Exercise description
Among the entries below, find the lines with the word "none" and copy them.

Data provided
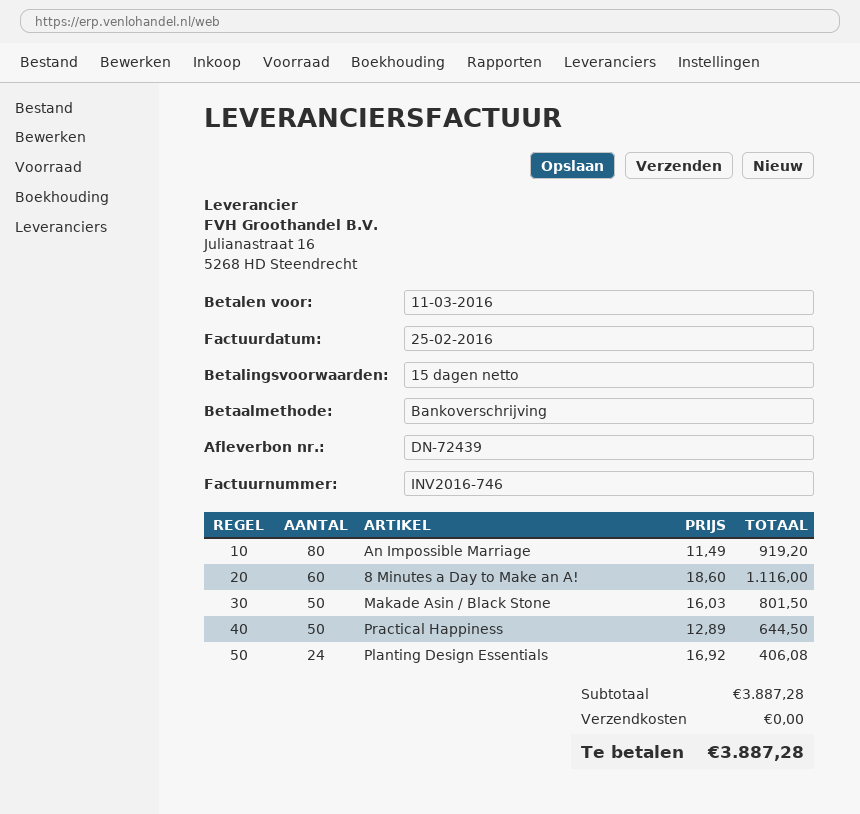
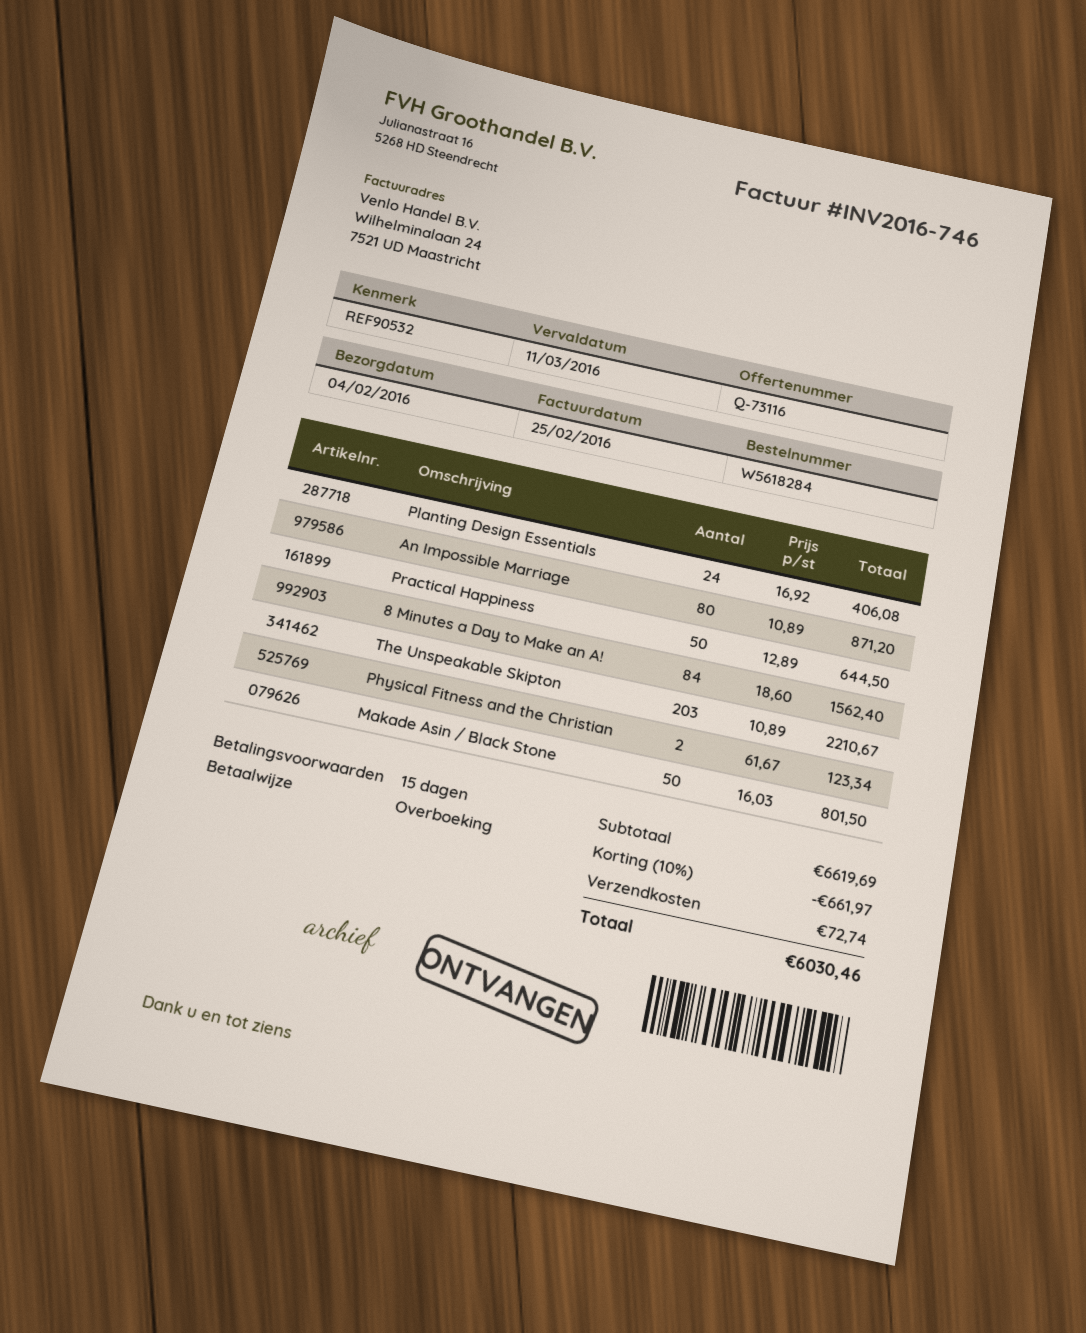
An Impossible Marriage: 80 x 11.49 = 919.20 -> 80 x 10.89 = 871.20
8 Minutes a Day to Make an A!: 60 x 18.60 = 1116.00 -> 84 x 18.60 = 1562.40
The Unspeakable Skipton: none -> 203 x 10.89 = 2210.67
Physical Fitness and the Christian: none -> 2 x 61.67 = 123.34
subtotal: 3887.28 -> 6619.69
discount: none -> 10% = 661.97
shipping: 0.00 -> 72.74
total: 3887.28 -> 6030.46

Response to this exercise
The Unspeakable Skipton: none -> 203 x 10.89 = 2210.67
Physical Fitness and the Christian: none -> 2 x 61.67 = 123.34
discount: none -> 10% = 661.97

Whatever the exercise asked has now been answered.